2. The patch according to claim 1, wherein the adhesive is an
acrylic adhesive.
3. The patch according to claim 1, wherein the adhesive is a
hydroxyl group-containing acrylic adhesive.
4. The patch according to claim 1, wherein the adhesive is a rubber
adhesive.
5. The patch according to claim 1, wherein the adhesive composition
further comprises an organic acid or a salt thereof.
6. The patch according to claim 1, wherein the adhesive composition
further comprises an absorption enhancer.
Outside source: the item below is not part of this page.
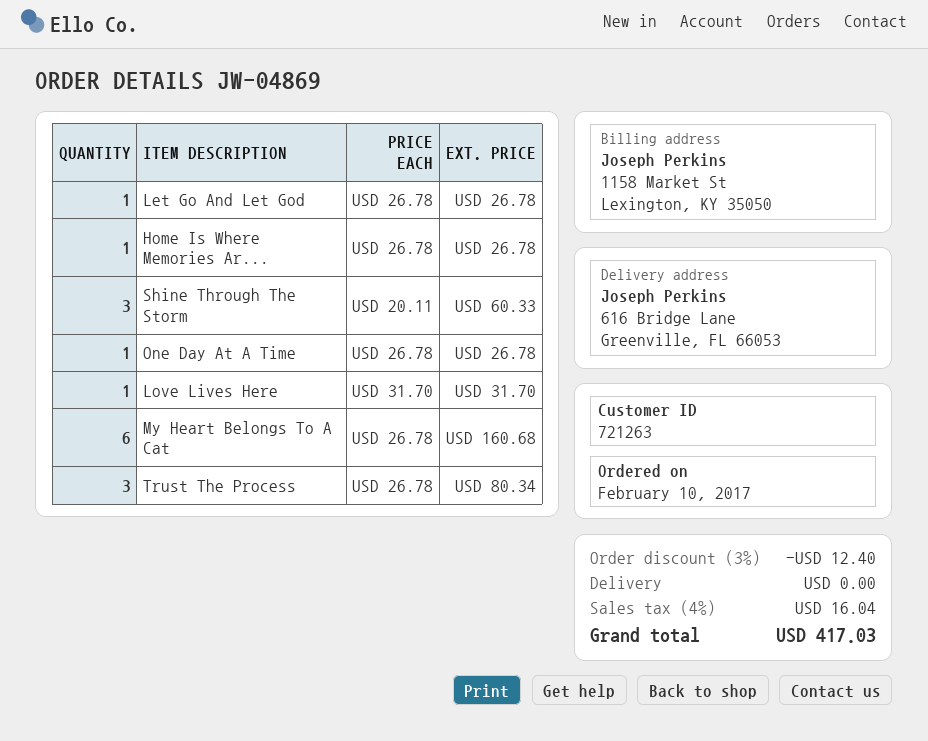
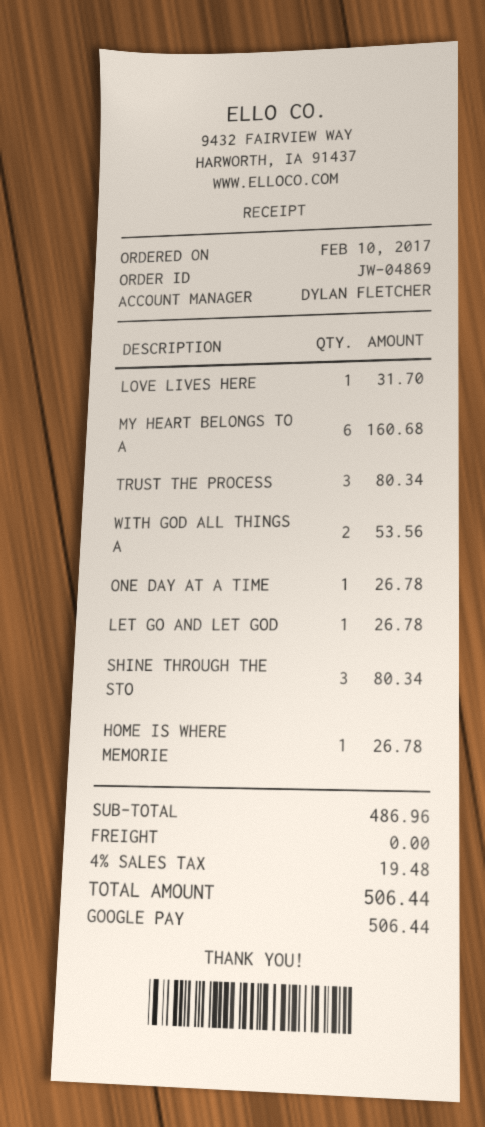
Shine Through The Storm: 3 for 60.33 -> 3 for 80.34
WITH GOD ALL THINGS A: none -> 2 for 53.56
discount: 3% = 12.40 -> none
tax: 4% = 16.04 -> 4% = 19.48
total: 417.03 -> 506.44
7. The patch according to claim 2, wherein the adhesive composition
further comprises an organic acid or a salt thereof.
8. The patch according to claim 3, wherein the adhesive composition
further comprises an organic acid or a salt thereof.
9. The patch according to claim 4, wherein the adhesive composition
further comprises an organic acid or a salt thereof.
10. The patch according to claim 2, wherein the adhesive
composition further comprises an absorption enhancer.
11. The patch according to claim 3, wherein the adhesive
composition further comprises an absorption enhancer.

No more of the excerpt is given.